Advanced settings

The Advanced settings screen is the nitty-gritty of the technical side of the proxy, the various features of which make complex project management and involved content extraction/management possible.

For now, this link takes you back to the old Dashboard but we’ll update it shortly.

Some, such as Freezes, are general enough to warrant close attention from all users, others, such as the Tweaks checkbox list are required only in specific cases, so you can go through many, many projects without ever having to worry about them. In this section, we take a look at all options in the order that they appear on the Dashboard.

Pattern matching: there is often a great deal of text on a website that is not targeted for translation, because it is highly repetitive or numeric in nature, usernames, timestamps and prices fall into this category of content, to mention a few of many possible cases where Pattern Matching might come handy.

You can construct regular expressions and add them here, one regular expression per line.

If that regex has a capturing group, anything that is matched by that capturing group will be treated as translation-invariable.

It is important to note that if you add regexes here later into the project, your existing segments will remain in the Workbench. Pattern matching does NOT delete or exclude any segments.
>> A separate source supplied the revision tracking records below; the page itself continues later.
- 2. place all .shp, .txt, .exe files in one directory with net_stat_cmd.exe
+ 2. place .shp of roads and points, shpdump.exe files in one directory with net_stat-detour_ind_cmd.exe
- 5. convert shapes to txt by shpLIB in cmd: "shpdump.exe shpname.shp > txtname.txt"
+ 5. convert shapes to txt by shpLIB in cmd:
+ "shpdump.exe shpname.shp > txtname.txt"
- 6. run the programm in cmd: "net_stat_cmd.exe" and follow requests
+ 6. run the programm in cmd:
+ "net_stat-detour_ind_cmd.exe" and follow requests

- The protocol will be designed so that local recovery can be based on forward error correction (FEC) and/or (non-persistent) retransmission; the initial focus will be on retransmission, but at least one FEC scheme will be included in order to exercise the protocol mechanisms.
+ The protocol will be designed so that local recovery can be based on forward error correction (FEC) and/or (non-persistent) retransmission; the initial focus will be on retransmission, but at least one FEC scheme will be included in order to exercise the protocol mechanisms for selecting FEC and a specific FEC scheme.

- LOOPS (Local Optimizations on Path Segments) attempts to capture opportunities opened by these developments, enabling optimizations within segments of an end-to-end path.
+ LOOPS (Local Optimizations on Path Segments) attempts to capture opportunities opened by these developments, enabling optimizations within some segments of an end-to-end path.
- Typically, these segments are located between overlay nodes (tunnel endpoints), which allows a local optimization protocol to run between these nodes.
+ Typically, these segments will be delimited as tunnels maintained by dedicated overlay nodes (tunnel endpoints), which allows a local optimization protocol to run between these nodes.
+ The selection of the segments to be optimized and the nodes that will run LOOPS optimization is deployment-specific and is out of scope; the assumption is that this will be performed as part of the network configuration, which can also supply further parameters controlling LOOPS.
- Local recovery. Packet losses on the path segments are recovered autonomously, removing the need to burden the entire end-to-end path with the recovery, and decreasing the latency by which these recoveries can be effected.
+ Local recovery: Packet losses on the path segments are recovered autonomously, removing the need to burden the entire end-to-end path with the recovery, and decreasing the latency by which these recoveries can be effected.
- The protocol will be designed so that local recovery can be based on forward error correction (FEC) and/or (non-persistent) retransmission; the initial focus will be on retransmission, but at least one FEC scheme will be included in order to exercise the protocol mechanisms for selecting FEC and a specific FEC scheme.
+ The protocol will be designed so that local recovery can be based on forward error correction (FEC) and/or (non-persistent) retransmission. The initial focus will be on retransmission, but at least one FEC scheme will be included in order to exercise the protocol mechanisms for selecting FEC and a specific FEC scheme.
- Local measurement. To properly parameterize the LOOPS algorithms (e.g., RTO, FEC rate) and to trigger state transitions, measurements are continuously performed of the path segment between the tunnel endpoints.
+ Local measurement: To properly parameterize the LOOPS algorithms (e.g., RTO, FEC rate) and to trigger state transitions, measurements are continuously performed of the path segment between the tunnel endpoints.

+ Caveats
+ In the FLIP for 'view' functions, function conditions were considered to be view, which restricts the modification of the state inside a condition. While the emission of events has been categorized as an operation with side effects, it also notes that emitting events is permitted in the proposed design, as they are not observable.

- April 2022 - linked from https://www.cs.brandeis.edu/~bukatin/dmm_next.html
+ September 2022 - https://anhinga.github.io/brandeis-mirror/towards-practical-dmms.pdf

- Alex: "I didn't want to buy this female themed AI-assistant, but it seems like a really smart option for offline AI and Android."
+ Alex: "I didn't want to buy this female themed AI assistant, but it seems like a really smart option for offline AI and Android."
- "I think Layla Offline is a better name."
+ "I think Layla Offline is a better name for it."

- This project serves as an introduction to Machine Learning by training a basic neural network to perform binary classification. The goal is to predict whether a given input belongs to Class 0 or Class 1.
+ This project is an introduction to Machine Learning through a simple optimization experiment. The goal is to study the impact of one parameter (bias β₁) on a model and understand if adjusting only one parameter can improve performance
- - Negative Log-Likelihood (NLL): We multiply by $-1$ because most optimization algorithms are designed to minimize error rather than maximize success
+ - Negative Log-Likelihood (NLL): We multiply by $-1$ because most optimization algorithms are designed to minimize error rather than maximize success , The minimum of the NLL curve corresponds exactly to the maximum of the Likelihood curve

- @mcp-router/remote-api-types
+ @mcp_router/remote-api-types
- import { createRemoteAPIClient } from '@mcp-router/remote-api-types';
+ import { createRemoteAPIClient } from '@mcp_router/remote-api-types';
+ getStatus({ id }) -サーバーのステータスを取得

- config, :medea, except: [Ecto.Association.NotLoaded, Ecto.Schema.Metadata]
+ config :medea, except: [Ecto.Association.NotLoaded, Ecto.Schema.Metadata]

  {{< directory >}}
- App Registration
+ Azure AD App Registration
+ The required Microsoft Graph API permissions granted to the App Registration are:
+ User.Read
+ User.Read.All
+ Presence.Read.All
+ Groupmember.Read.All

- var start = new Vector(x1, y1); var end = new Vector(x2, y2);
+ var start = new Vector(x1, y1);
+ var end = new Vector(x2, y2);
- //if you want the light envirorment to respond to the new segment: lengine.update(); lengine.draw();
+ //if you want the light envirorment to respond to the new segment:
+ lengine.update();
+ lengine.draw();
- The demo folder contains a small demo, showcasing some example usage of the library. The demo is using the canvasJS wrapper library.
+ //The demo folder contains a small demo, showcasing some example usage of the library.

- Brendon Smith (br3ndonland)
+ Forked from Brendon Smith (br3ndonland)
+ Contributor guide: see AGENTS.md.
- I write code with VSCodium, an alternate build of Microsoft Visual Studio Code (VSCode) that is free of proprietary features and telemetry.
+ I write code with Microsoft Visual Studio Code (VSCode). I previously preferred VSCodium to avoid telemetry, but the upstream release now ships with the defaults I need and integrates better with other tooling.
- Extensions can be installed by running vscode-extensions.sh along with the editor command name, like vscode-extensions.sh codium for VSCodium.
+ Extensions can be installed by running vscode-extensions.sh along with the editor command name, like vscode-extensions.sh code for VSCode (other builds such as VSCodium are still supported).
Example: filtering usernames and dates

Posted by youTuTroll on Apr. 4, 13:22, 2010
Posted by joey0405 on Apr. 6, 03:29, 2010
Posted by cunning_linguist on Apr. 6, 03:45, 2010
Posted by bornToBe27 on Apr. 6, 10:01, 2010
Posted by OMEGA on Apr. 7, 11:59, 2010

Repetitive and inconsequential from a translation/word count viewpoint, the usernames and dates should be made translation-invariant in the content above. You can add a regex for it (such as the one below) in the textbox and the translation proxy will exclude whatever is matched within a capturing group.

Posted by ([\w]+) on ([\w]{3}\.\s[0-9]{1,2},\s[0-9]{2}:[0-9]{2},\s2[0-9]{3})

We recommend that you visit http://www.regex101.com and test your regular expressions with example snippets before setting them on a live project.

Freeze

The following are important options for when translation has already begun in earnest on a batch of content. At this point, it is a good idea to freeze the page list and the segments - that is, prevent inadvertent addition of new text or pages to the list you are currently working on.

WARNING: These settings can be overriden via explicit user action: adding Pages via the blue icon in the page list, or running Scans with the appropriate settings in place.

As you based quote on a specific Discovery/Scan (in other words, a specific state of the site at a given time), it wouldn’t do to return a few days after winning the project only to find that the news section was expanded with two new items and you have 4500 new source words to deal with - indelibly added to the project, but not part of the original deal.

The following features are available:

Freeze pagelist: Prevent new pages from being added to the pagelist. If you turn this option on, you can use the various preview modes withouht having to worry about new content.

Handle unknown pages as externalized: Pages that are not already in the pagelist will be externalized, that is, not translated at all, the same as if the page was manually excluded. Be aware that on a live site, this may result in an SEO penalty (due to duplicate content being detected by the crawler)!

Freeze translation memory: No new translatable segments will be added to a project as long as this Freeze is turned on (automatically enables Page Freeze).

Group pages

Specify path rules to group pages into one entry, preventing new pages from being added, but not removing preexisting pages, and making the grouped pages share a single dictionary, necessitating translation of only one. The pages will be grouped according to the path rules specified in the textbox, one path per line.

This feature is not meant to and does not decrease the amount of pages a Discovery has to crawl, but it makes project maintenance easier, as it prevents your page lists from being overcrowded with repetitive URLs.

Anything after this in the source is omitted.